第21話
「おしとぎ、おしとぎだよー」
うちはお粢屋。お粢というのは、ヒエを粉に挽いて水でこねて丸めたもの。私はいつもの様に、お店の前でお客の呼び込みをした。
「おしとぎ、んまいよー」
私は不器用で、何をしても失敗ばかりだった。お店の手伝いをしようにも、この歳になってヒエの粉すら満足にこねられない私に出来ることと言えば、頑張って声を張ることくらいだった。
「嬢ちゃん、いつも元気だね」
お店に来てくれる人なんて、見知った顔ばかりだ。だから、呼び込みなんてしても、大して意味がないと思う。おいしいよ、と呼び掛けても、味を知っている人しか来ないもの。
「ん! わらじ屋のおっちゃんも、元気そうだね!」
だけど、私が店先に立っているだけでいいんだ、とお母さんは言う。元気な顔を見せて、愛想を振り撒け、だとか。お母さんが言うことは分からなかったけど、私は毎日呼び込みを頑張った。

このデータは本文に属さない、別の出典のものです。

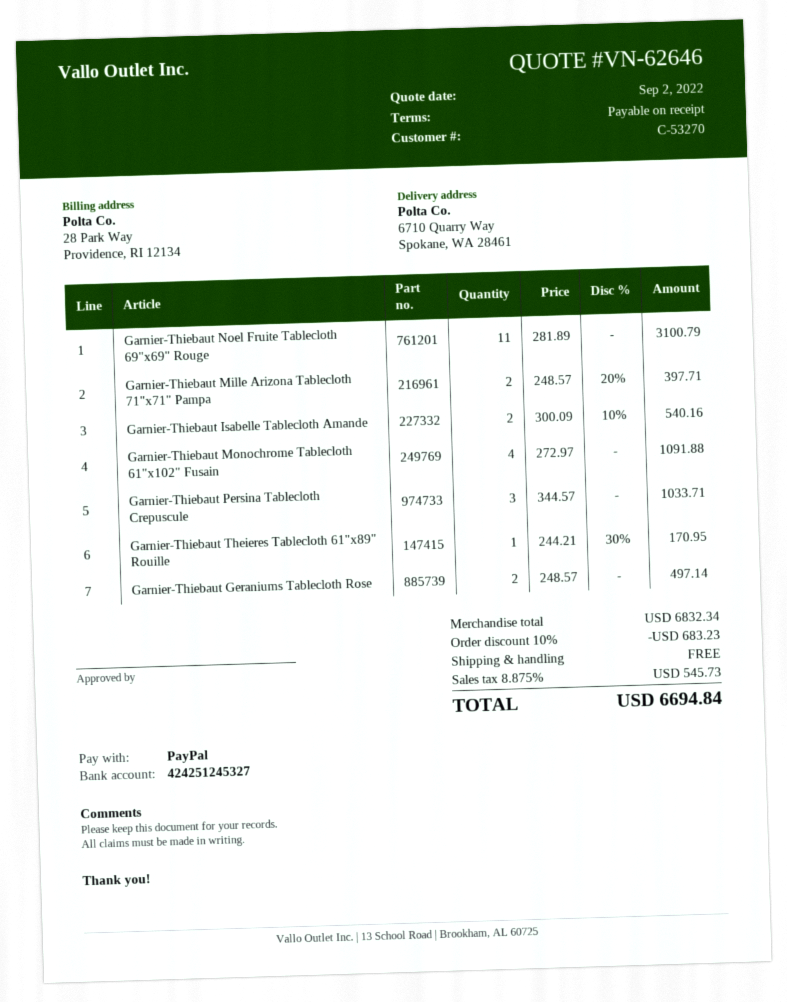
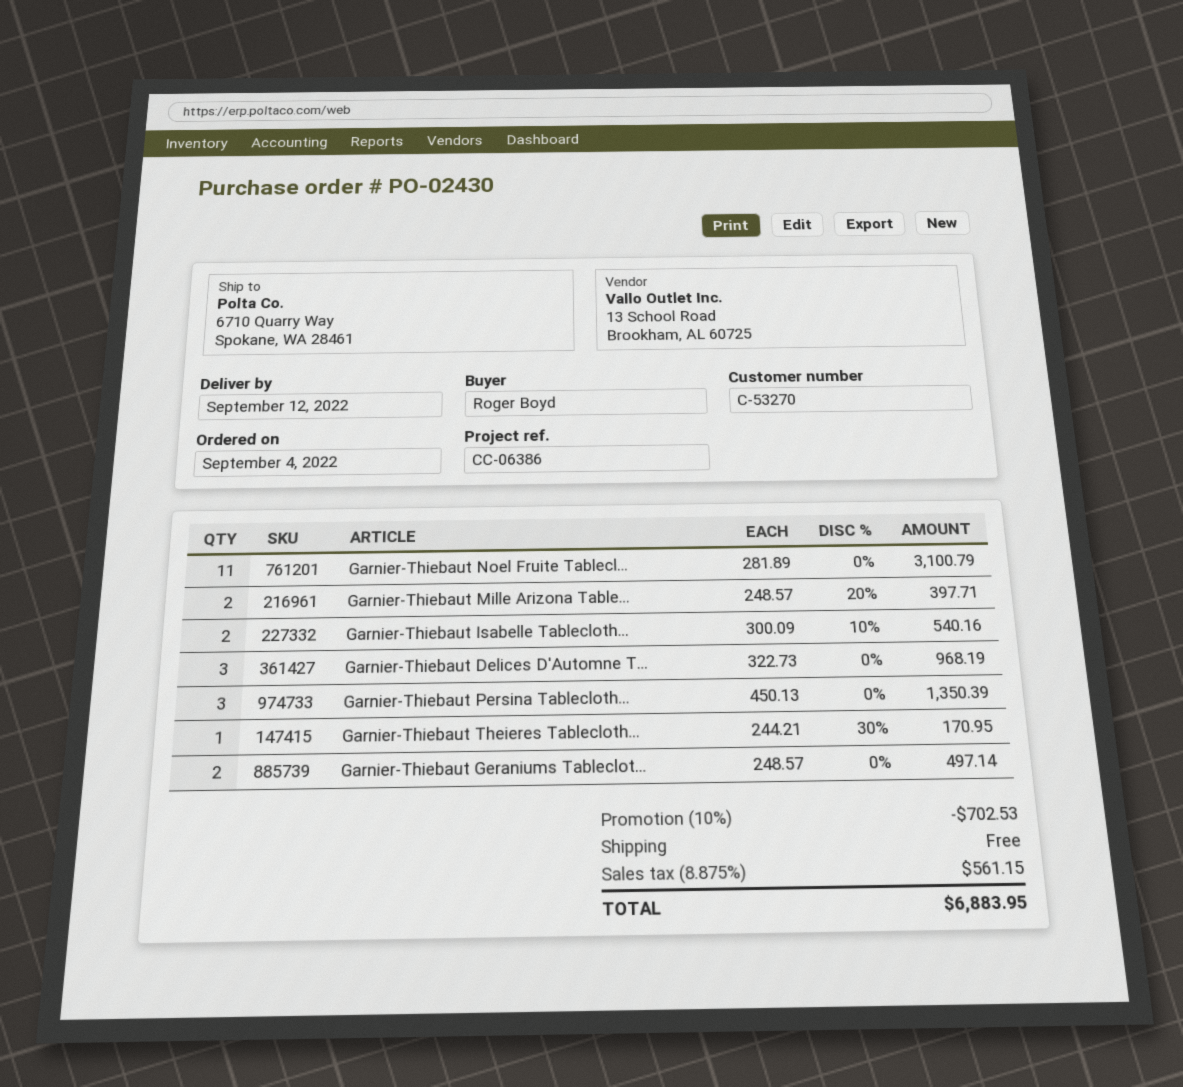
Garnier-Thiebaut Monochrome Tablecloth 61"x102" Fusain: 4 x 272.97 = 1091.88 -> none
Garnier-Thiebaut Persina Tablecloth Crepuscule: 3 x 344.57 = 1033.71 -> 3 x 450.13 = 1350.39
Garnier-Thiebaut Delices D'Automne T...: none -> 3 x 322.73 = 968.19
discount: 10% = 683.23 -> 10% = 702.53
tax: 8.875% = 545.73 -> 8.875% = 561.15
total: 6694.84 -> 6883.95

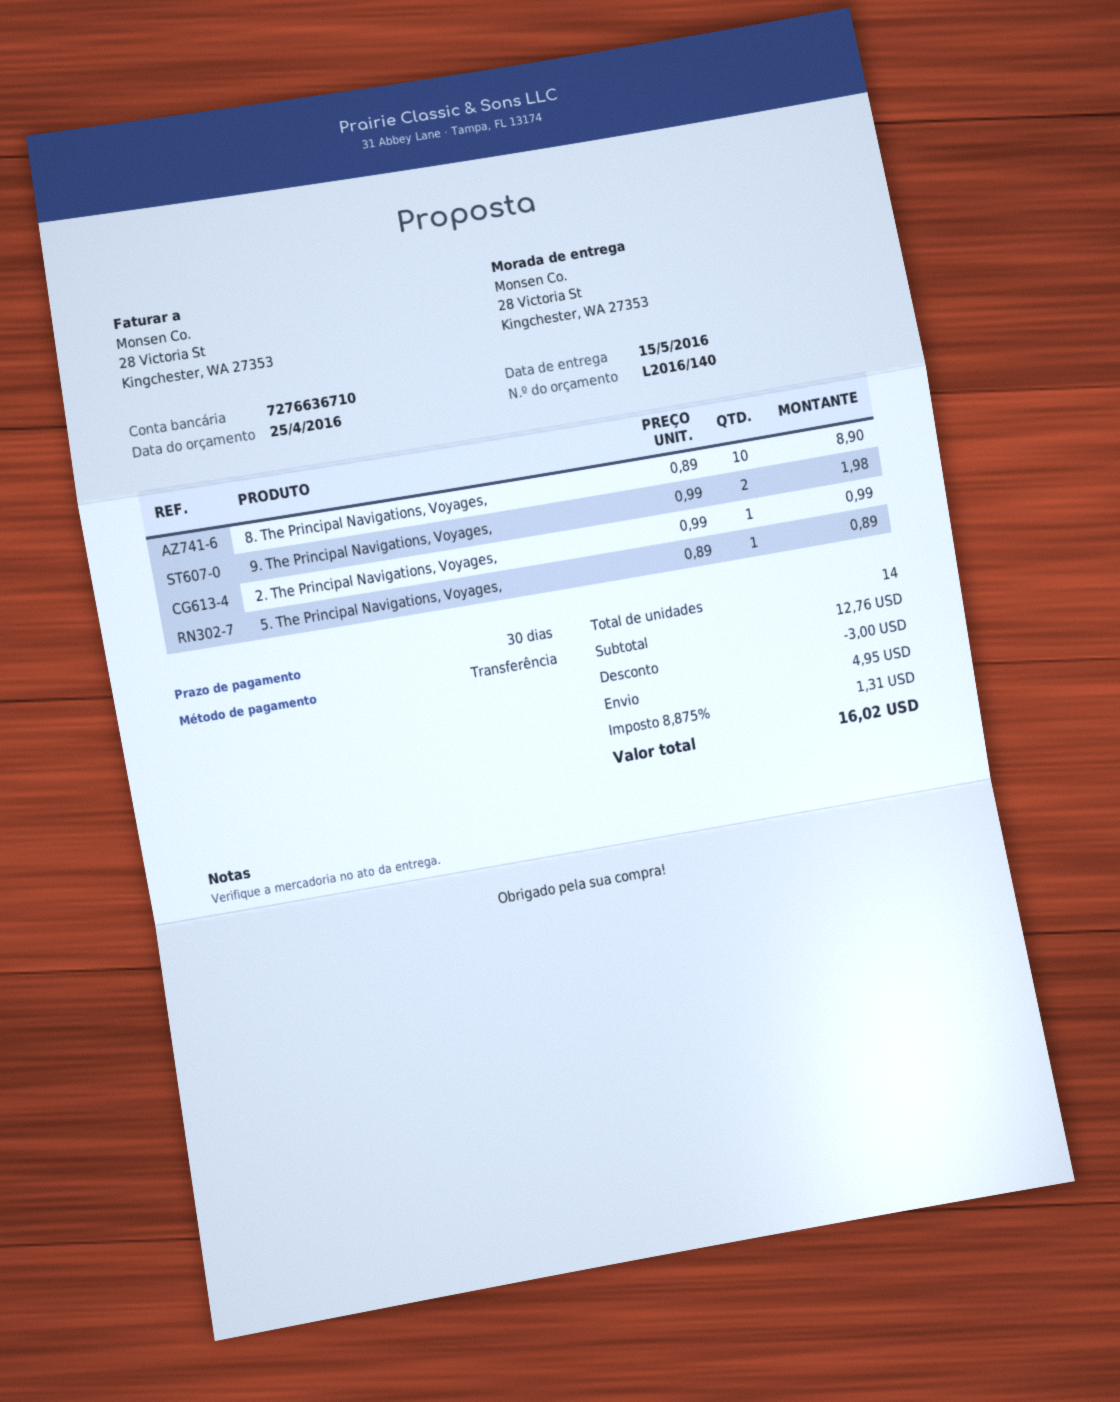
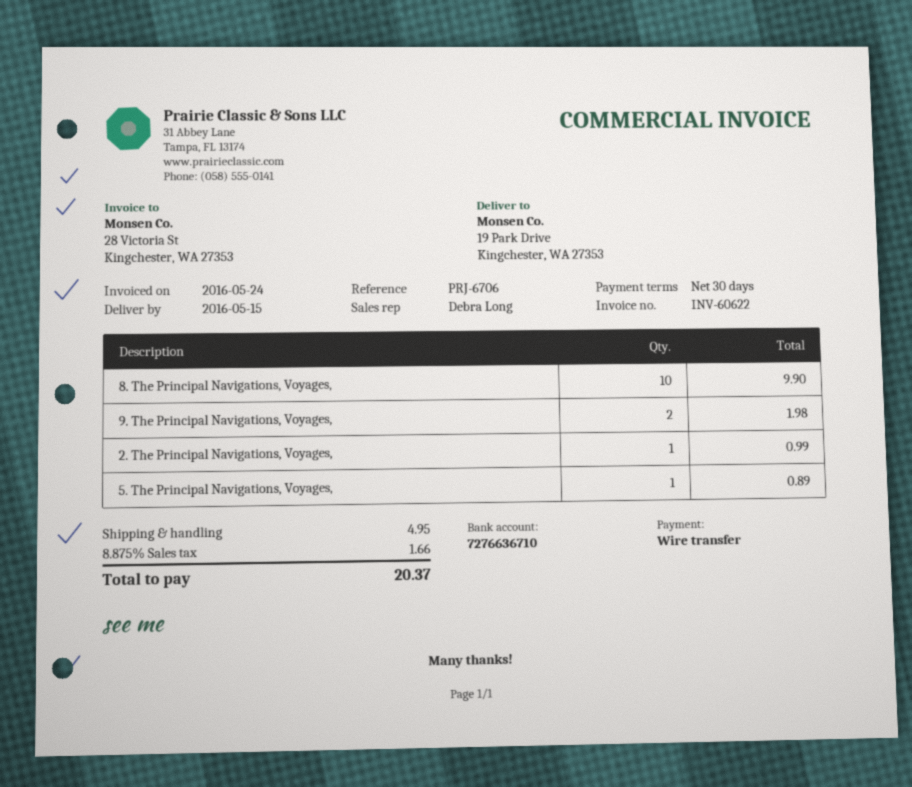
ship to: 28 Victoria St, Kingchester, WA 27353 -> 19 Park Drive, Kingchester, WA 27353
8. The Principal Navigations, Voyages,: 10 for 8.90 -> 10 for 9.90
discount: 3.00 -> none
tax: 8.875% = 1.31 -> 8.875% = 1.66
total: 16.02 -> 20.37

「そっかいそっかい。んじゃ、お粢1つ、もらおうかね」
こうして今日も、お客さん達がお店を賑わす。代わり映えのしない顔ぶれでも、賑やかなのは嬉しかった。
「あんがとね! おっか、おしとぎ、ゴマで!」
私が奥に声を掛けると、お母さんの返事が返ってきた。
「あいよー。代志子、あんた皿戻しとき」
お粢屋の娘として生まれた私は、勘定が苦手だったので大して頭も良くないと思う。もちろん、読み書きに縁もない。だけど、私が生まれてからはお店も繁盛するようになったとか。自分が生まれる前のことは知らないけど、それを聞くと自分にもお粢屋の才能があるような気がして、何となく嬉しかった。
「おしとぎ、んまいよー」
将来はお店を継いで、もっともっとお店を繁盛させるんだ。そしたらお母さんにずっと休んでいてもらって、恩返し。ずっとそう思っていた。というより、自分がお店を継ぐことが当たり前過ぎて、そもそも他の道を思い描くことすらなかった。
「そんなにうまいのか?」
それは、何でもないお昼下がりのことだった。
「うん、んまいよ!」
お客さんの波も収まり、一息つこうかと思っていたところ。
「じゃあ1つくれよ」
この辺りでは見掛けない顔だった。私と同じくらいの年だと思う。だけど、その装いは大人達が祝いでしか着ないような、艶やかなものだった。
「あし、あるん?」
あし、というのはお代のこと。子供がお店に来ることはなかったので、私はつい聞いてしまった。すると、中からお母さんが血相を変えて現れた。
「代志子! あんた巳回の公達に、何てなめげな! ああ、かたじけない、どうかお許しを」
みえの、きんだち? 初めて聞いた言葉に、そしてお母さんの改まった物言いに、私はポカンとしていた。直後に後頭部に鋭い痛みが走ったので頭を抱えると、どうもお母さんのゲンコツが落ちたようだった。
「ああ、いいよ。慣れてるから」
みえのきんだちと呼ばれたその男の子は事も無げに言うと、頭を抱えて目に涙を浮かべている私の顔を覗き込み、何がおかしいのかクスクスと笑っていた。
「何だよー……」
私は不愉快になってそう咎めると、先程と同じ場所に再び鋭い痛みが走った。これは、きつい。どうして全く同じ場所を、ゴツンと。そもそもゲンコツをもらう理由すら分かっていなかった私は、頭の中をぐるぐる回しながら必死に痛みに耐えて涙をこらえた。
「悪い。いや、おもしろいハハクロだと思って」
私のハハクロ、つまりほくろは、昔から色んな人にからかわれていた。少しだけコンプレックスに感じていたこともあった。そしてそれ以上に、同じくらいの男の子に泣き顔を見られ、目の前で母親に叱られて、と踏んだり蹴ったりで恥ずかしかった。
「それじゃ、お粢を1つ」
これが、私と伊那倭様の出会いだった――。
「みえの、いなわ?」
お粢を食べている伊那倭様の隣に私は腰掛け、話をした。お母さんに止められたけど、伊那倭様は、せっかくだから話しでもしたい、と言ってくれて、私は嬉しかった。何で嬉しかったんだろう?
「そう。巳回の家の、伊那倭だよ。お前は?」
私は最初それが、人の名前には聞こえなかった。
「代志子」
だって、私達の名前と違って、長々としていたから。
「代志子か。ふうん」
「へえ、巳子から来たん!」
巳子はここ×××の隣にある、大きな町。他所から来る人も多いらしく、巳子にお店を出したら忙しくなるだろうな、と思った。とてもじゃないけど今みたいにお客さんを覚えることもできなくなるだろうけど。
「ああ、×××に来るのは久しぶりなんだ」
伊那倭様は物心付いた時から両親の商売に付き添って各地を渡り歩いていたらしい。そして小さい頃に、一度だけ×××を通ったことがある、と。
「じゃ、そん時にうちも見とるかもね」
しかし、あの時の伊那倭様は上の空だった。私の話し掛けにも応じず、少しの間、どこか遠いところを眺めていた。
「?」
私が怪訝そうに顔を覗き込むと、伊那倭様はハッとして我に返った。そして私の顔がすぐそばに寄っていることに気付き、慌てて顔を背けた。あの時の伊那倭様は少しばかりお顔を赤くしていて、まだ心の幼い私は、どうしたのだろうと思った。
「じゃ、伊那倭は巳子でお店をやってるん?」
伊那倭様の口ぶりでは、小さい頃から商いで住まいを転々としていたとのことだけれど、巳子に住んでいるということは巳子にお店を構えているのだろうか? それともまたいつか巳子を去り、新たな土地で商いをするのだろうか? もしそうだとしたら、せっかく知り合えたのに、また会えなくなるのは嫌だと思った。